Aïkido : Le journal d'un débutant
(Saison 1)

publié du 9 décembre 2006 au 30 juin 2007
Sur le site du club Marcq Aïkido : http://www.marcqaikido.com/

Vers la saison 2

Plus nouveau que moi

Aborder toute chose avec un cœur neuf.
Maître Seïgo Yamaguchi
 

Il y a maintenant sur le tatami plus nouveau que moi. Cela me fait un peu drôle. J’ai un peu l’impression d’être poussé par derrière ! Certains parmi nous sont arrivés après moi et comme moi, ils ont été accueillis par des membres du bureau ou des membres avancés qui, s’empressant auprès d’eux, les ont présentés à l’ensemble du groupe réuni sur le tatami. Une question leur est fréquemment posée : ont-ils déjà pratiqué l’aïkido ou un autre art martial ? Mais, au-delà, les présentations sont somme toute assez brèves. Une certaine forme de retenue est de mise pour ne pas mettre mal à l’aise la personne qui arrive. Or, si le nouveau est présenté au groupe, les autres ne le sont pas, ce qui fait qu’un nouveau pourra mettre un certain temps avant de connaître les autres un peu mieux. Mais, le temps de vous expliquer la chose et la pratique sur le tatami a commencé et elle y supplée déjà.

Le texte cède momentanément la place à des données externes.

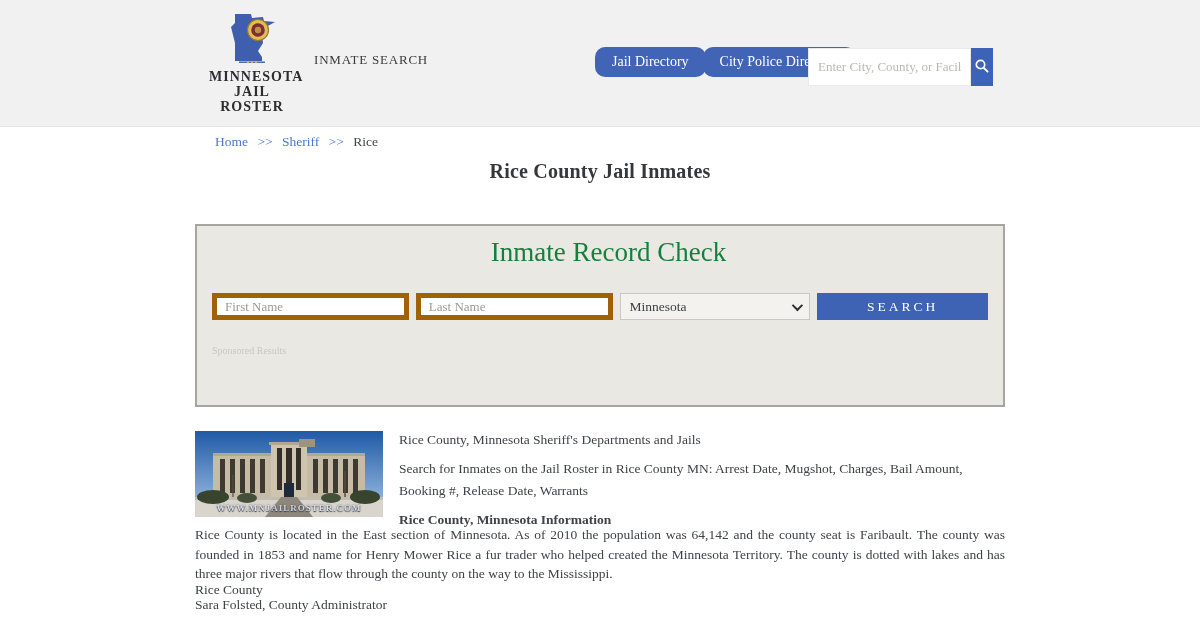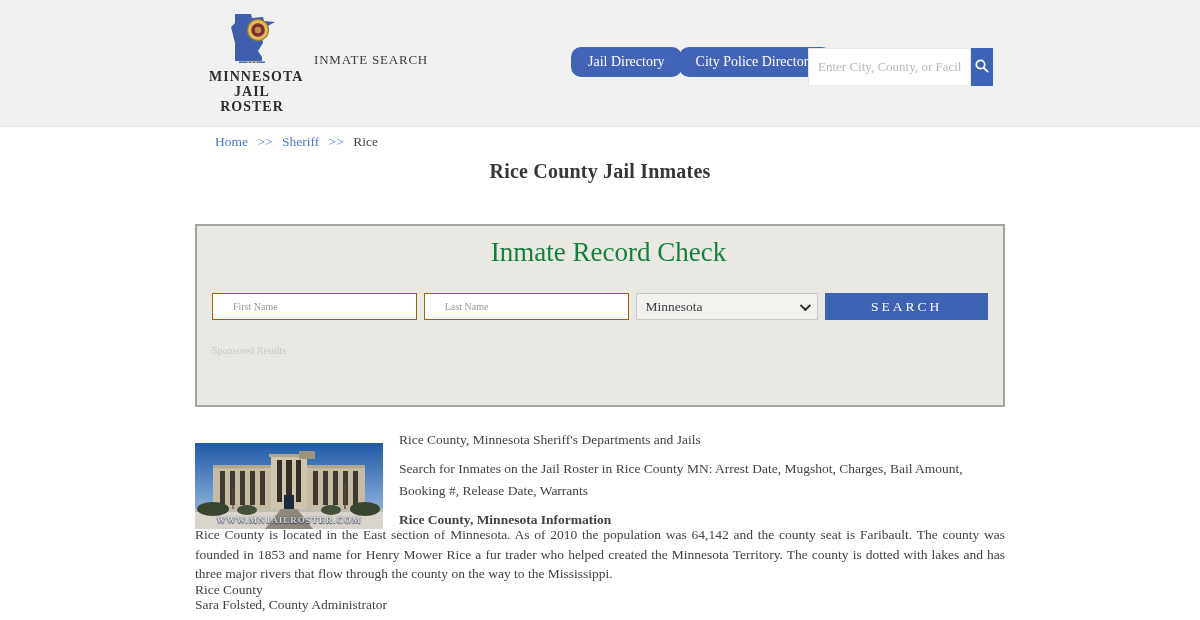"Jail Directory" .dir-buttons { left: 376px -> 400px }
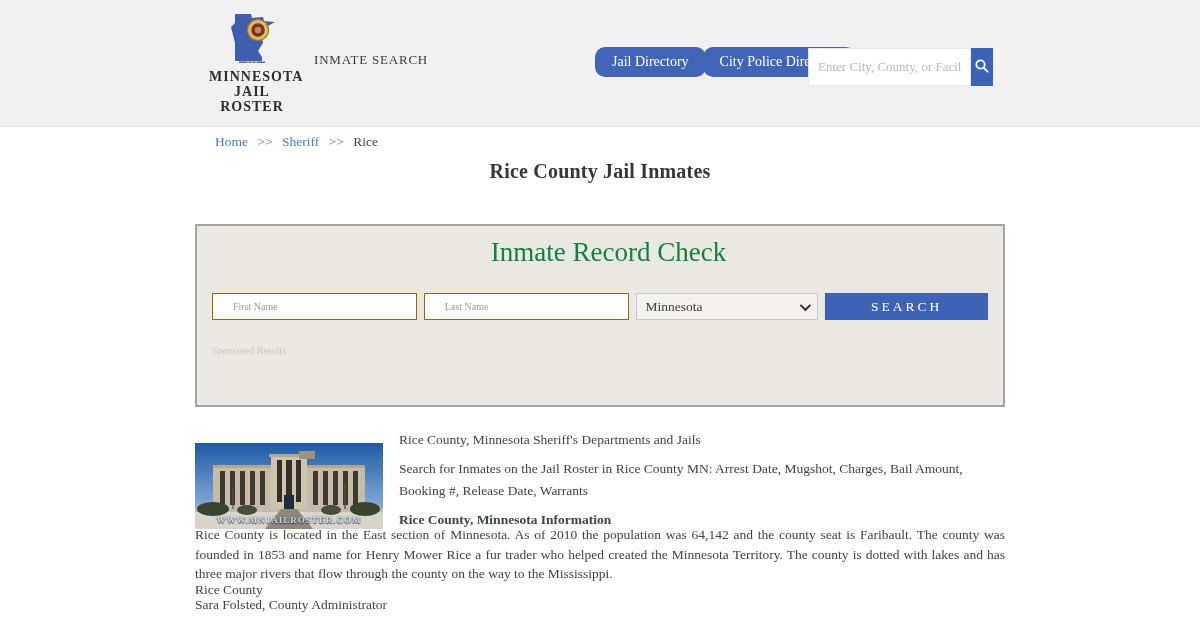"First Name" .rb-input { border: 1px solid #a16207 -> 5px solid #a16207; font-size: 10px -> 13px; padding: 0 20px -> 0 8px }
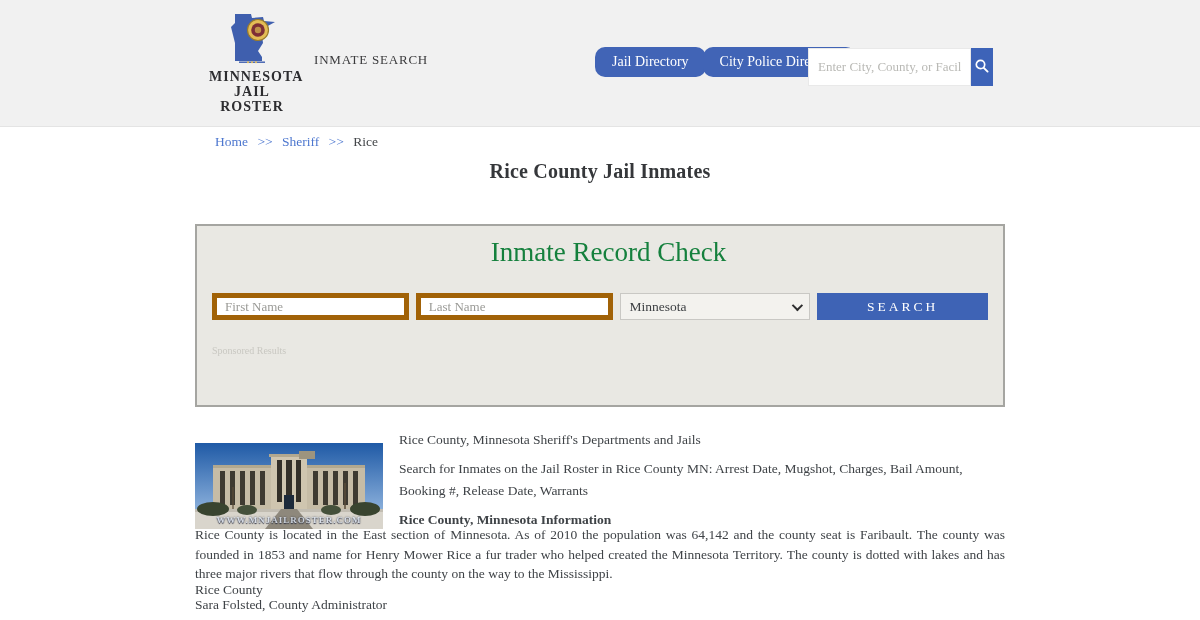"WWW.MNJAILROSTER.COM" .photo { margin-top: 14px -> 2px }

La pratique n’est-elle pas au fond le meilleur moyen de se connaître les uns les autres ? Puis viennent ensuite d’autres manifestations de l’association : un stage, un pot, une sortie…

On pourrait d’ailleurs trouver là matière à de belles histoires pour les générations à venir, des contes bien édifiants sur la veuve ou l’orphelin à raconter aux veillées d’hiver sous l’âtre où brûle un bon feu, comme, tiens ben justement, un orphelin se retrouvant nez à nez, Tori-Uké devrais-je plutôt dire, avec son géniteur sur le tatami, ce géniteur qui lui a tant manqué pendant toutes ces années, après maintes recherches infructueuses… Mais, bon, on va encore dire que je m’égare…

En tout état de cause, si on est toujours le nouveau de quelqu’un, un nouvel arrivant l’est a priori de tous ceux qui, déjà présents, l’accueillent.

C’est ainsi que parfois, répétant une technique avec un plus nouveau que moi, je sens à ses yeux qu’il me voit, à tort, comme quelqu’un de plus initié que lui. Quelques mois ne suffisent pas à faire la différence et l’erreur serait de céder à ce regard qui, de temps en temps, pour peu que l’explication ait échappé à son entendement, réclame à « plus avancé », du moins le croit-il, un complément d’information qui le guidera dans la pratique. Seul le professeur peut le faire vraiment, et aussi certainement les avancés portant hakama, encore qu’eux-mêmes ne le fassent qu’à dose homéopathique et seulement à coup sûr.

On aurait tort de rapporter la mesure de l’apprentissage à la chronologie des arrivées. Si l’image de la voie que l’on suit est pertinente, la place des personnes qui la suivent sur celle-ci peut varier à tout moment, quel que soit le degré d’avancement de la personne, d’une technique à l’autre… Tel qui se trouvait après moi, comprenant mieux que moi une technique, se retrouve parfois très loin devant moi… Les interruptions dans la régularité de l’entraînement ralentissent ce cheminement, de même un long moment d’oubli d’une technique pourtant apprise dans le passé.

Le rythme de l’apprentissage est donc fonction de la régularité de l’entraînement, du désir et de la volonté de progresser, de l’âge certainement, mais il est aussi et surtout propre à chacun et les professeurs consacrent une partie de leur attention à adapter ce rythme à chacun d’entre nous. Certes, il y a les passages de grades : ils fixent, à un moment donné, un jalon sur cette voie pour un certain nombre d’individus qui ont satisfait à l’exécution des techniques requises. Mais le cours reprenant, tout redevient mobile, volatil… La progression sur la voie de l’aïkido est comme le sens de l’équilibre lorsque l’on marche : une perpétuelle remise en cause sans laquelle aucune avancée n’est possible et je ne serais pas autrement surpris de découvrir que le nouveau que je suis aujourd’hui l’est peut-être moins que demain.